### Dataset entries

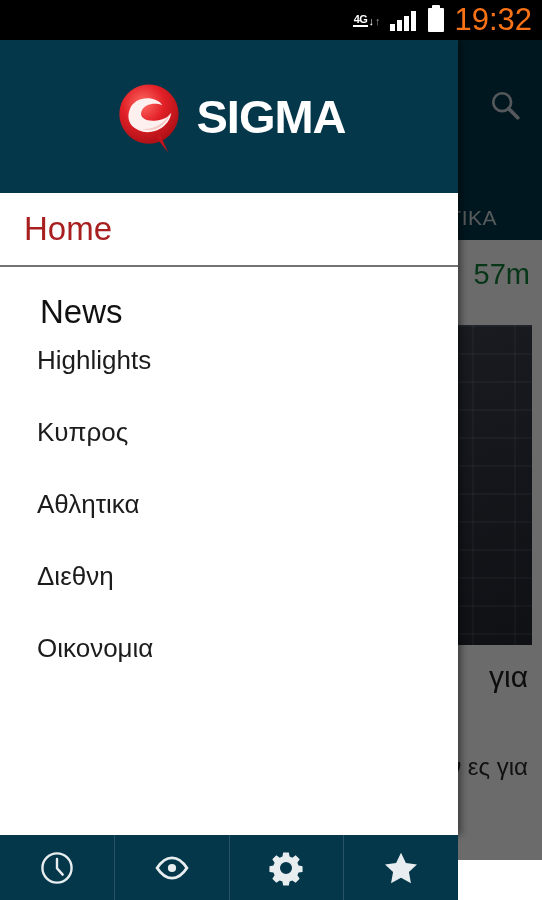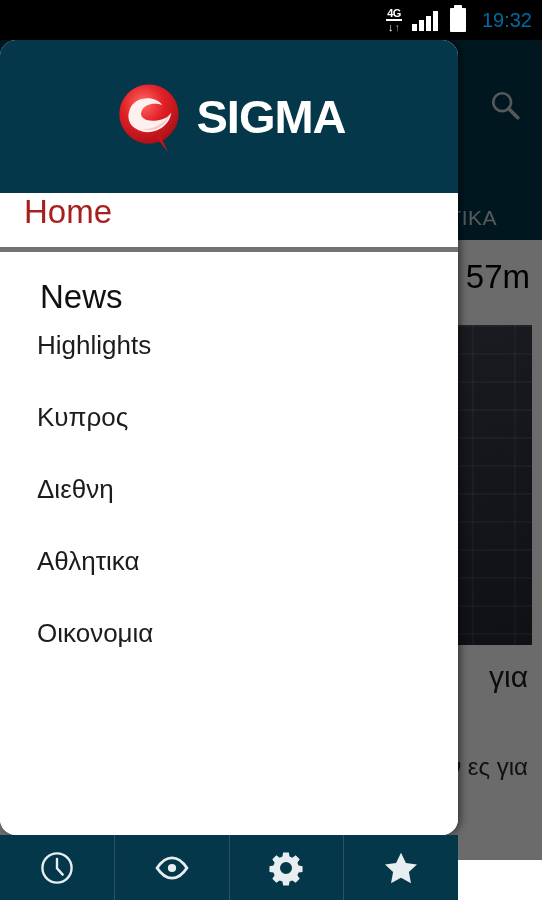--- a/index.html
+++ b/index.html
@@ -26,7 +26,7 @@
     z-index:50;
   }
   .sb-icons { display:flex; align-items:center; gap:6px; }
-  .net-badge { display:flex; flex-direction:column; align-items:center; line-height:1; }
+  .net-badge { display:flex; align-items:center; line-height:1; }
   .net-4g {
     font-size:11px; font-weight:bold; color:#ffffff;
     border-bottom:2px solid #ffffff; padding:0 1px; letter-spacing:-0.5px;

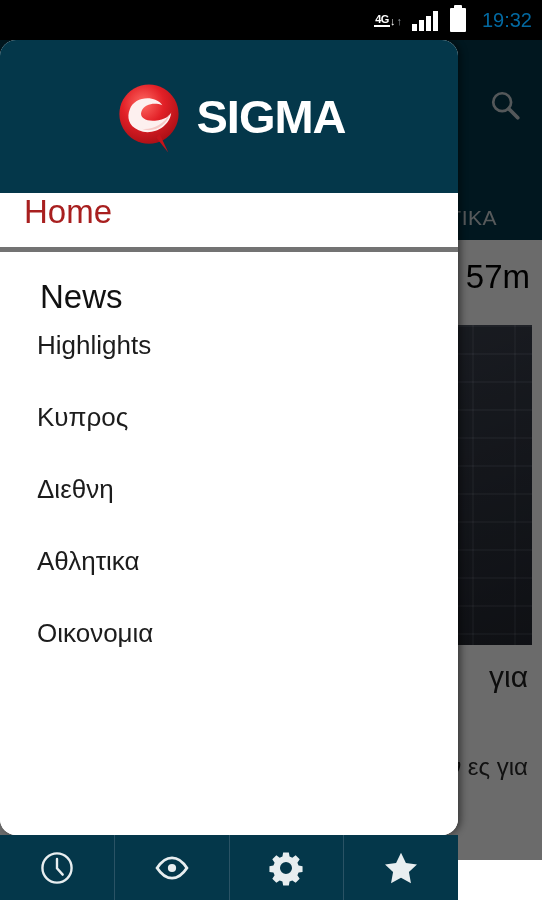--- a/index.html
+++ b/index.html
@@ -50,7 +50,7 @@
     width:8px; height:3px; background:#ffffff; border-radius:1px 1px 0 0;
   }
   .clock-text {
-    color:#0369a1; font-size:20px; margin-left:10px;
+    color:#f97316; font-size:31px; margin-left:4px;
     letter-spacing:0px; font-family:"Liberation Sans", sans-serif;
   }
 

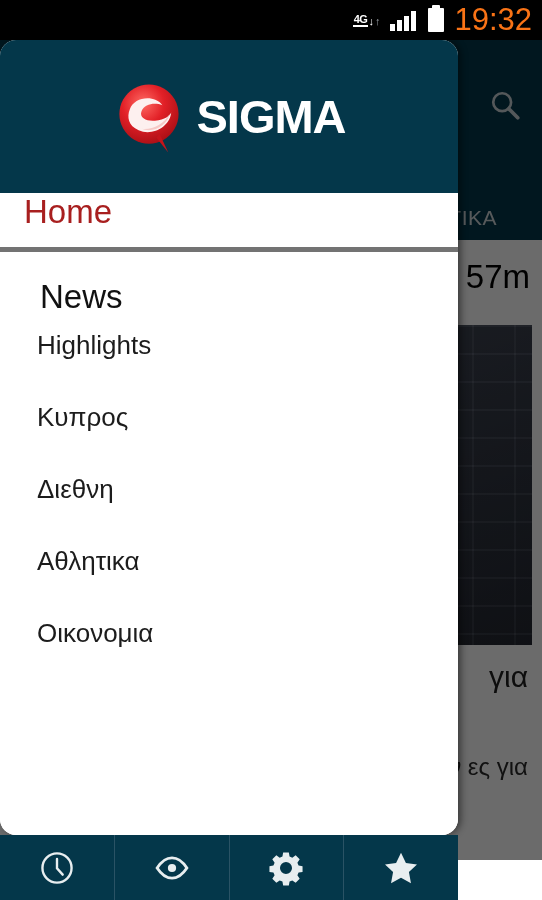--- a/index.html
+++ b/index.html
@@ -127,7 +127,6 @@
     z-index:10;
     box-shadow:3px 0 7px rgba(0,0,0,0.45);
     overflow:hidden;
-    border-radius:16px;
   }
   .drawer-header {
     width:458px; height:153px;

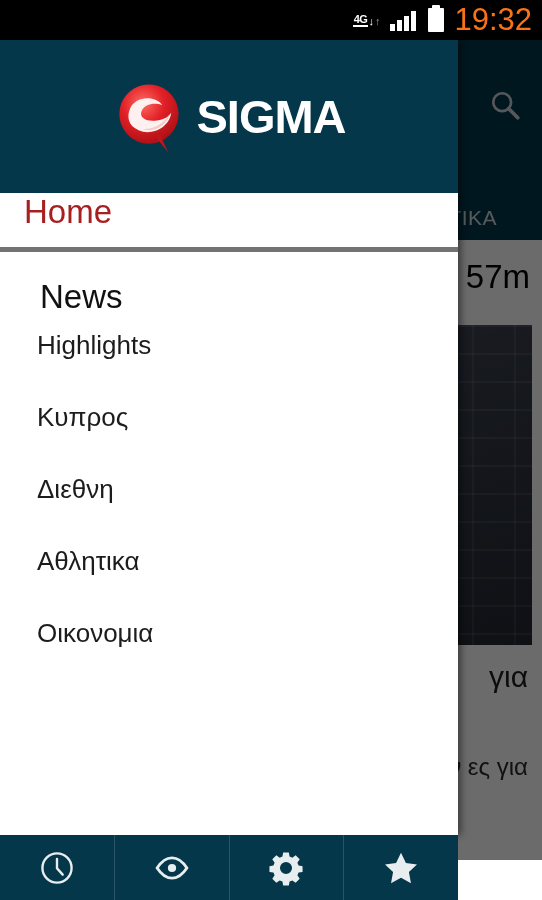--- a/index.html
+++ b/index.html
@@ -155,10 +155,10 @@
     background:#ffffff;
   }
   .nav-home {
-    height:59px;
-    display:flex; align-items:flex-start;
+    height:74px;
+    display:flex; align-items:center;
     padding-left:24px;
-    border-bottom:5px solid #737373;
+    border-bottom:2px solid #737373;
   }
   .nav-home-label {
     color:#a81f1f; font-size:33px;

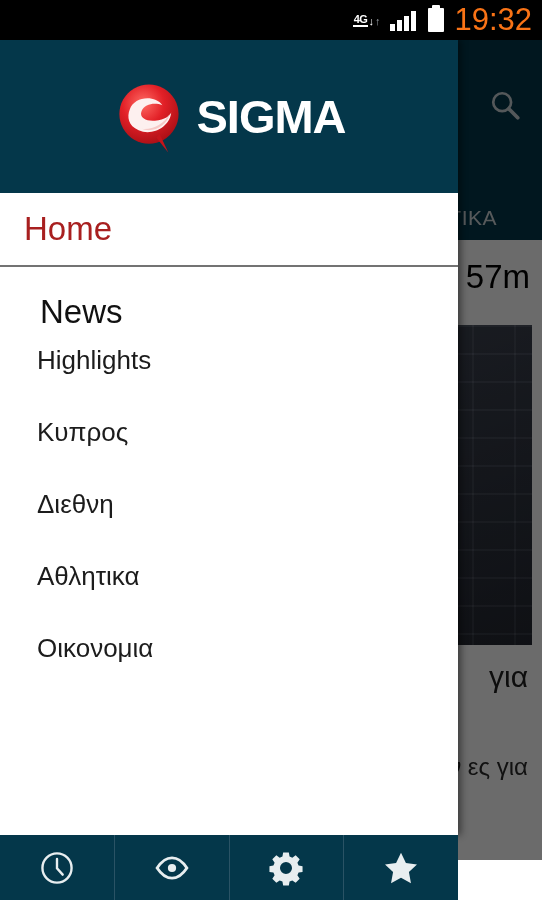--- a/index.html
+++ b/index.html
@@ -87,7 +87,7 @@
   }
   .article-time {
     position:absolute; top:18px; right:12px;
-    font-size:33px; color:#000000;
+    font-size:29px; color:#15803d;
   }
   .article-photo {
     position:absolute; top:85px; left:0; right:0;

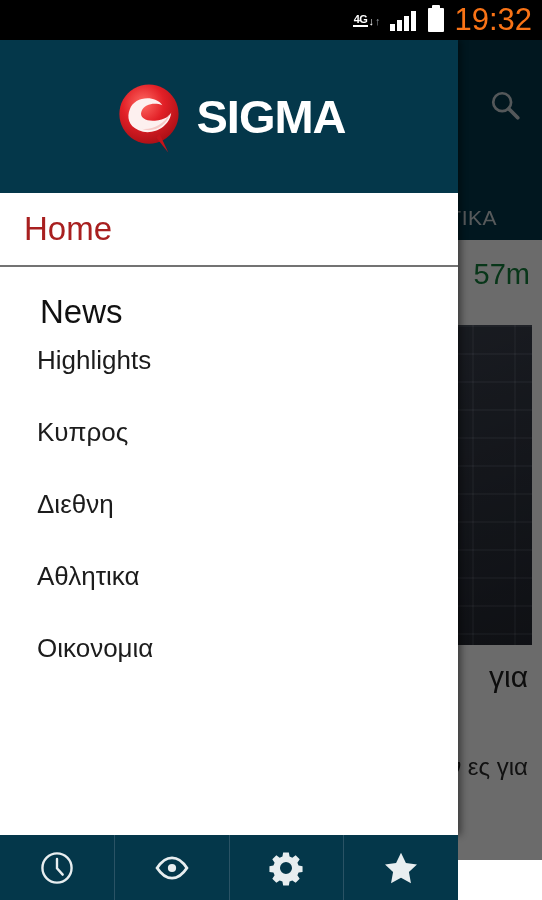--- a/index.html
+++ b/index.html
@@ -255,10 +255,10 @@
           <span class="nav-item-label">Κυπρος</span>
         </div>
         <div class="nav-item">
+          <span class="nav-item-label">Αθλητικα</span>
+        </div>
+        <div class="nav-item">
           <span class="nav-item-label">Διεθνη</span>
-        </div>
-        <div class="nav-item">
-          <span class="nav-item-label">Αθλητικα</span>
         </div>
         <div class="nav-item">
           <span class="nav-item-label">Οικονομια</span>

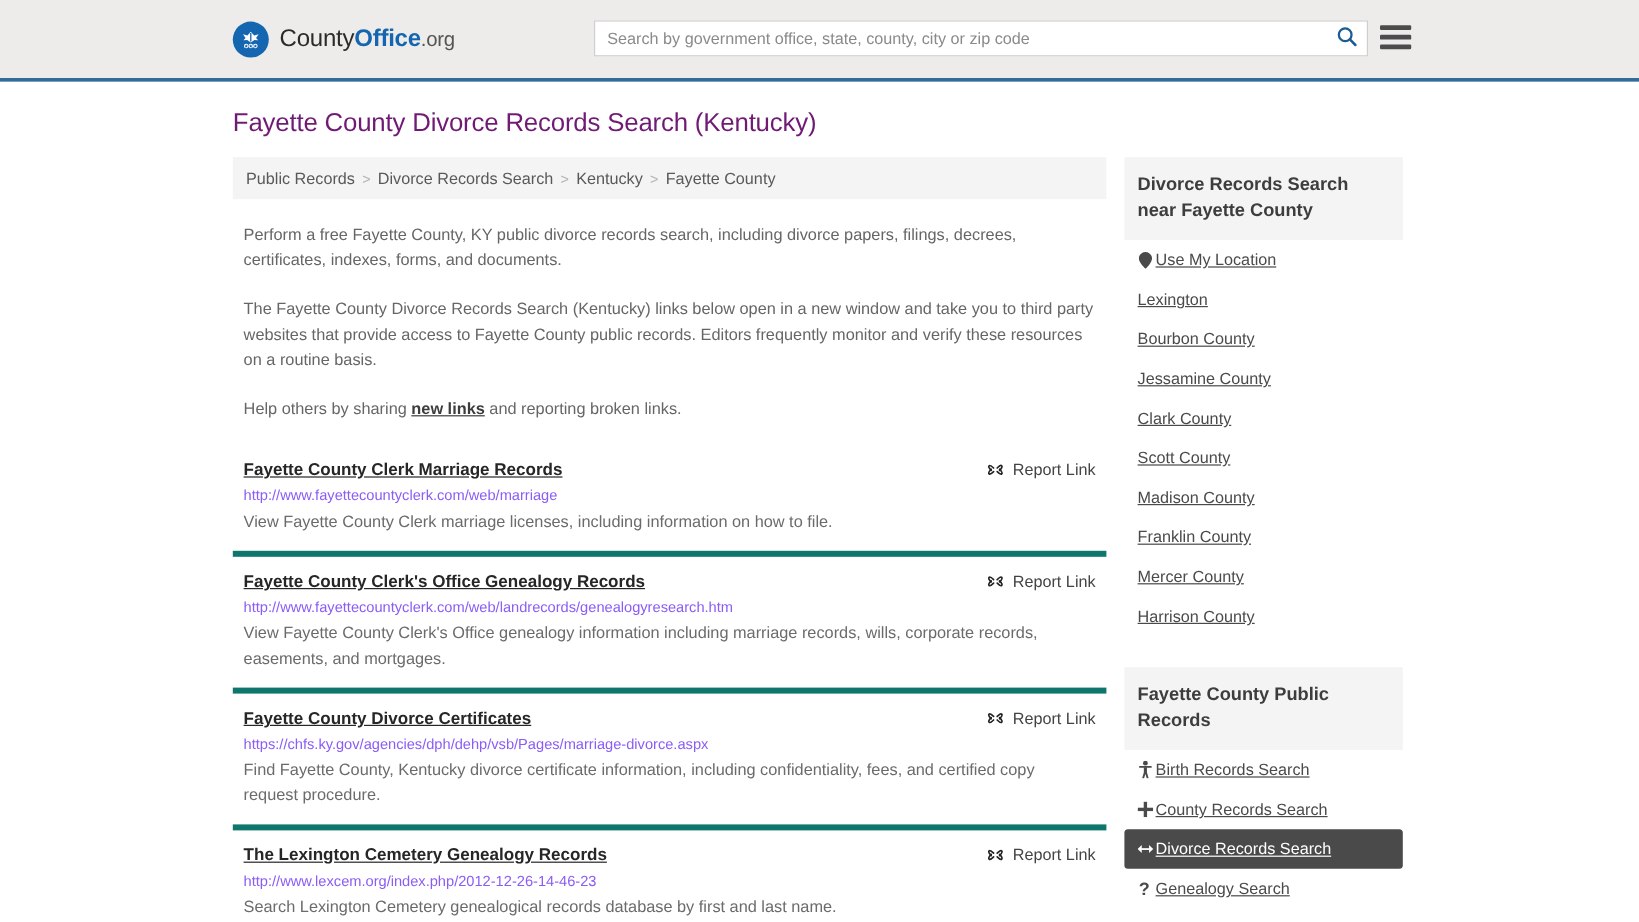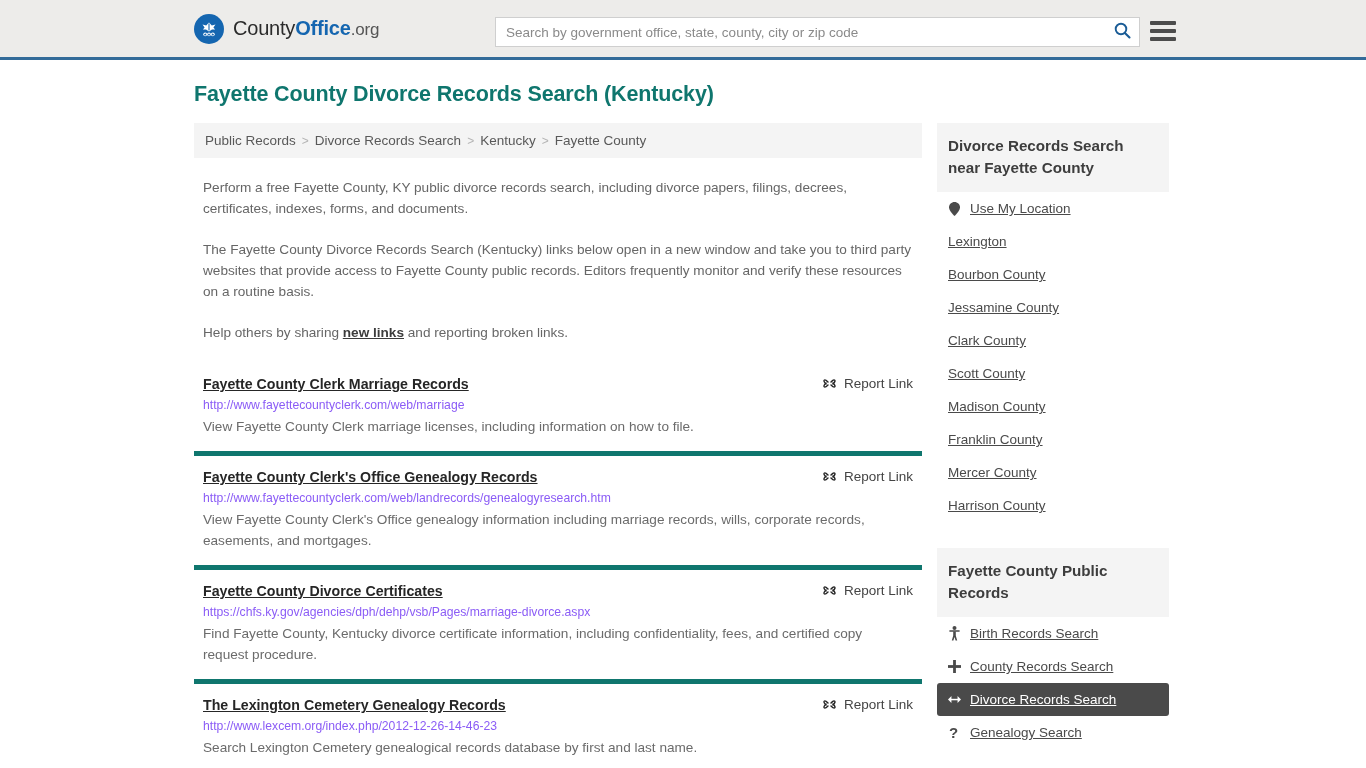--- a/index.html
+++ b/index.html
@@ -14,7 +14,7 @@
 
   
   .site-header {
-    height: 60px;
+    height: 68px;
     background: #edecea;
     border-bottom: 3px solid #336b99;
     display: flex;

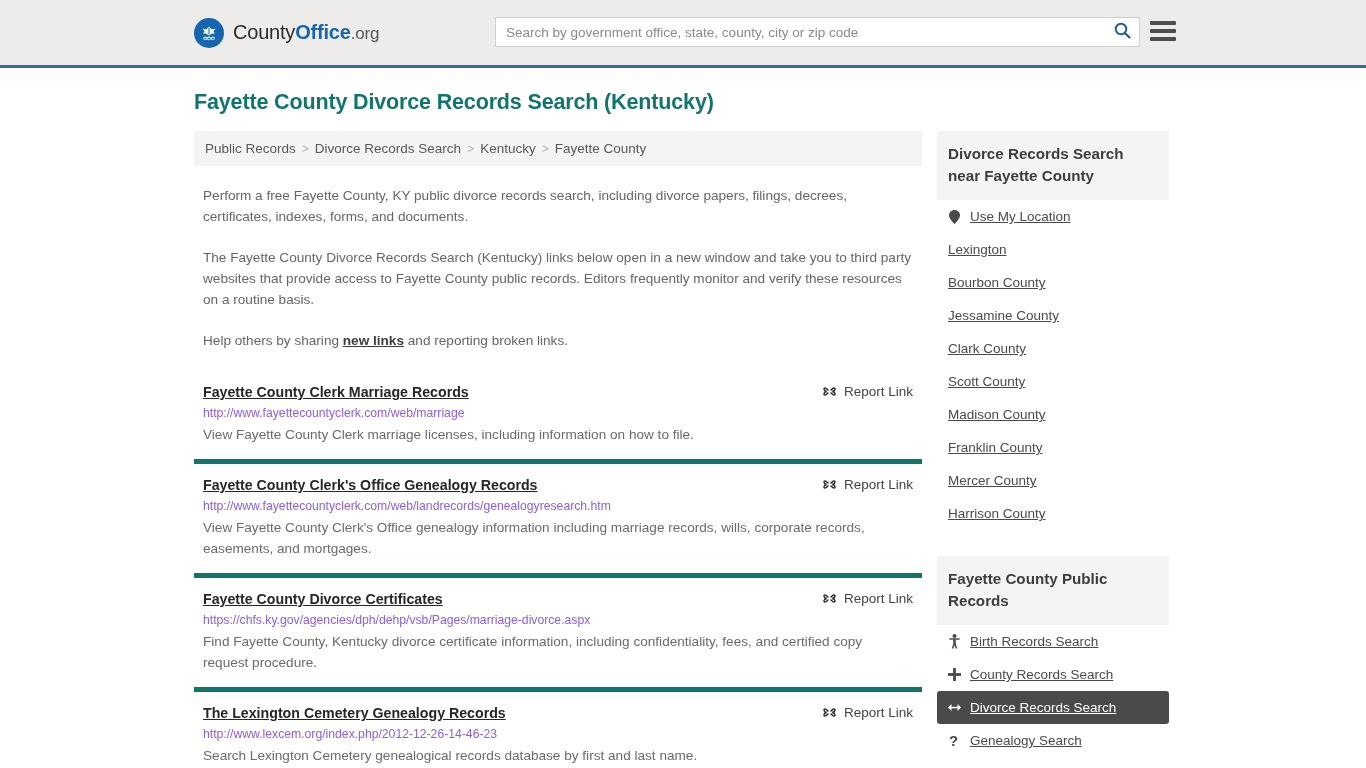--- a/index.html
+++ b/index.html
@@ -104,8 +104,8 @@
   }
   .page-title {
     font-size: 21.5px;
-    font-weight: bold;
-    color: #0f766e;
+    font-weight: normal;
+    color: #701a75;
     margin: 22px 0 6px 0;
     letter-spacing: -0.15px;
   }

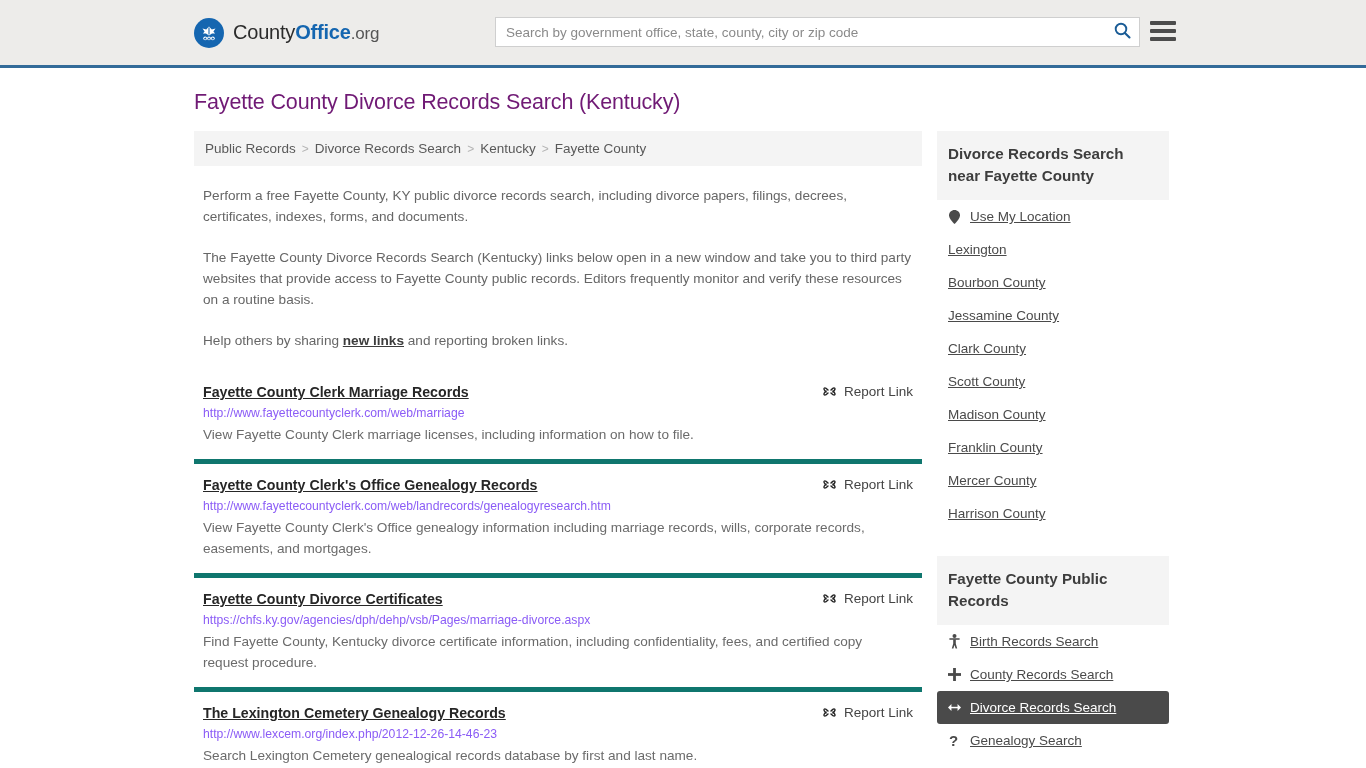--- a/index.html
+++ b/index.html
@@ -216,7 +216,7 @@
   .side-item {
     display: flex;
     align-items: center;
-    gap: 9px;
+    gap: 2px;
     padding: 9px 11px 9px 11px;
     text-decoration: none;
     color: #4a4a4a;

### Assignment
Check each line of the data above for the word "class" and copy the ones where it is found.

### Finished task
           <span class="nav-item-label">Κυπρος</span>
         <div class="nav-item">
+          <span class="nav-item-label">Αθλητικα</span>
+        <div class="nav-item">
           <span class="nav-item-label">Διεθνη</span>
-        <div class="nav-item">
-          <span class="nav-item-label">Αθλητικα</span>
         <div class="nav-item">
           <span class="nav-item-label">Οικονομια</span>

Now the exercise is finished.